═════ Records for this task ═════

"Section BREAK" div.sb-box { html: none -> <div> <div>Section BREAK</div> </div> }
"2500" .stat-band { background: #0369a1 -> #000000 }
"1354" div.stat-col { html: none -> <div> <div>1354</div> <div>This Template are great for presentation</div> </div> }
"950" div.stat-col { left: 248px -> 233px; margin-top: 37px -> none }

═════
═════ Records for this task ═════

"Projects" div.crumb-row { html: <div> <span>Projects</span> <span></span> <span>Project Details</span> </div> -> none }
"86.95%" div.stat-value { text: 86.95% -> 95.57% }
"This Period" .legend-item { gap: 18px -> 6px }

═════
═════ Records for this task ═════

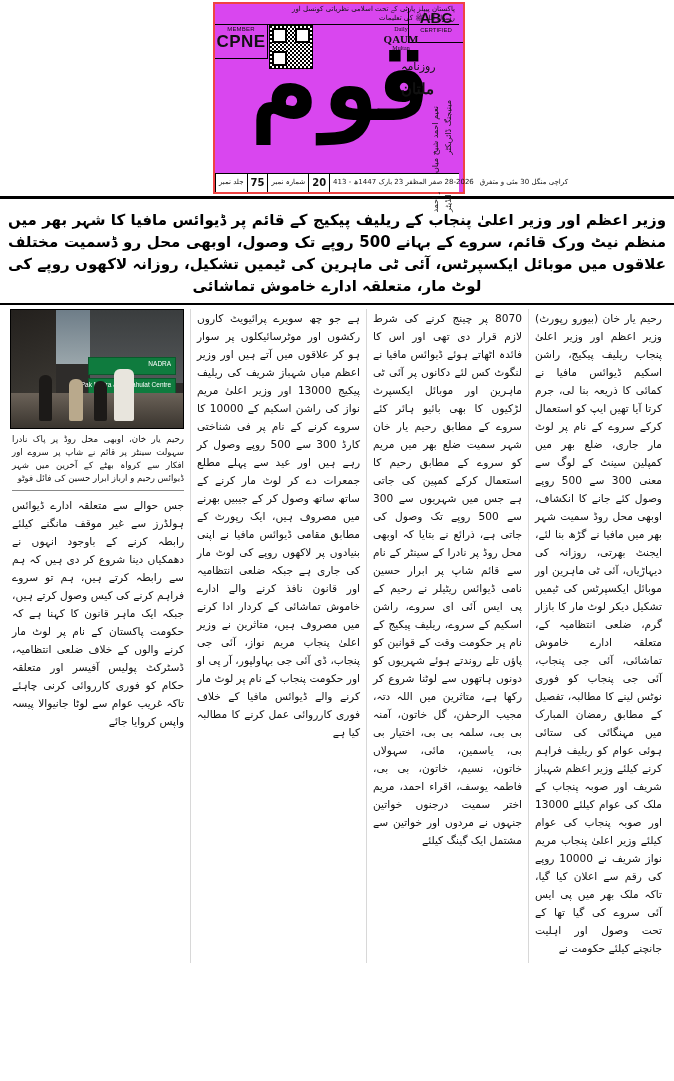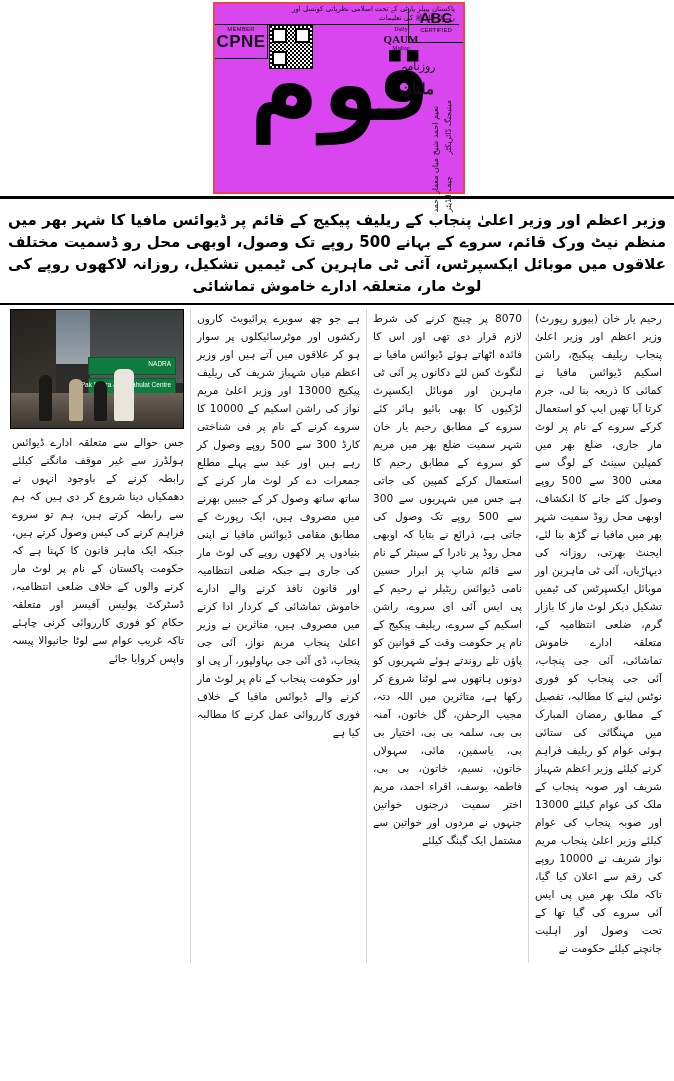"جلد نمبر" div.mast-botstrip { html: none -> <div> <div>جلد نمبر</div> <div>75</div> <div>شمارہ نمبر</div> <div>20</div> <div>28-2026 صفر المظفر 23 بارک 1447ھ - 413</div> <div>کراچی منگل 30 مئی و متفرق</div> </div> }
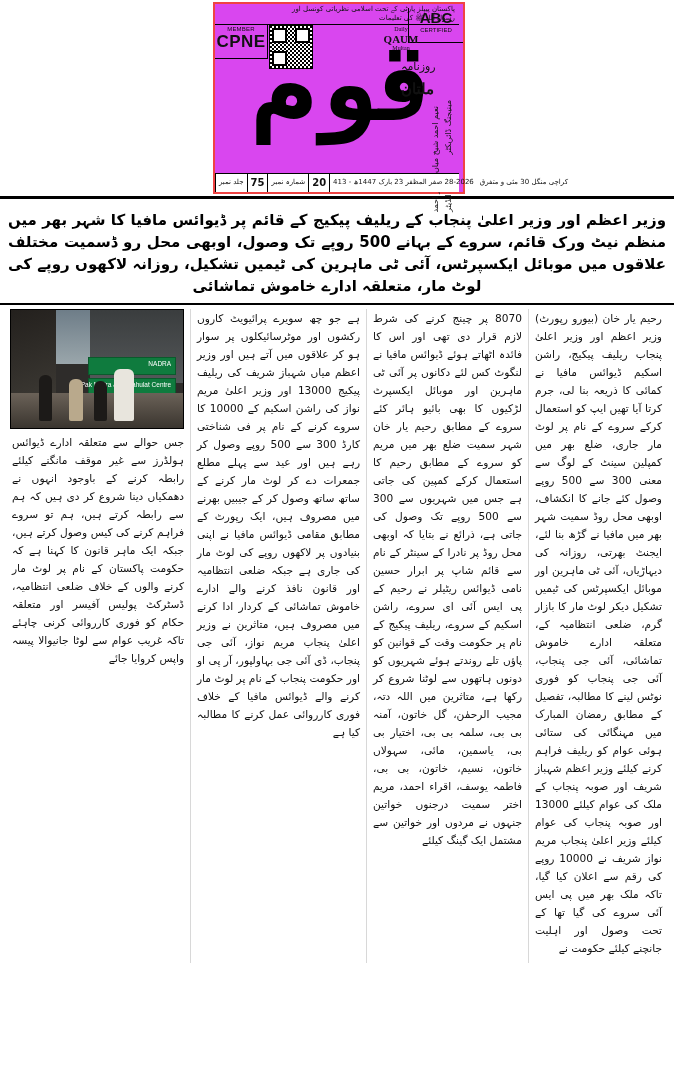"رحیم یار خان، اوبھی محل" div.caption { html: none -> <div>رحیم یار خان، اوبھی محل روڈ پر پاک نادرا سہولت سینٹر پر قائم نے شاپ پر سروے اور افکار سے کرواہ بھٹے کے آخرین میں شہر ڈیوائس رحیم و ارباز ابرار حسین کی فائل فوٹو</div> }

═════

Search the entries for "stat" and show every line that has it.

**Response to this task:**
"2500" .stat-band { background: #0369a1 -> #000000 }
"1354" div.stat-col { html: none -> <div> <div>1354</div> <div>This Template are great for presentation</div> </div> }
"950" div.stat-col { left: 248px -> 233px; margin-top: 37px -> none }
"86.95%" div.stat-value { text: 86.95% -> 95.57% }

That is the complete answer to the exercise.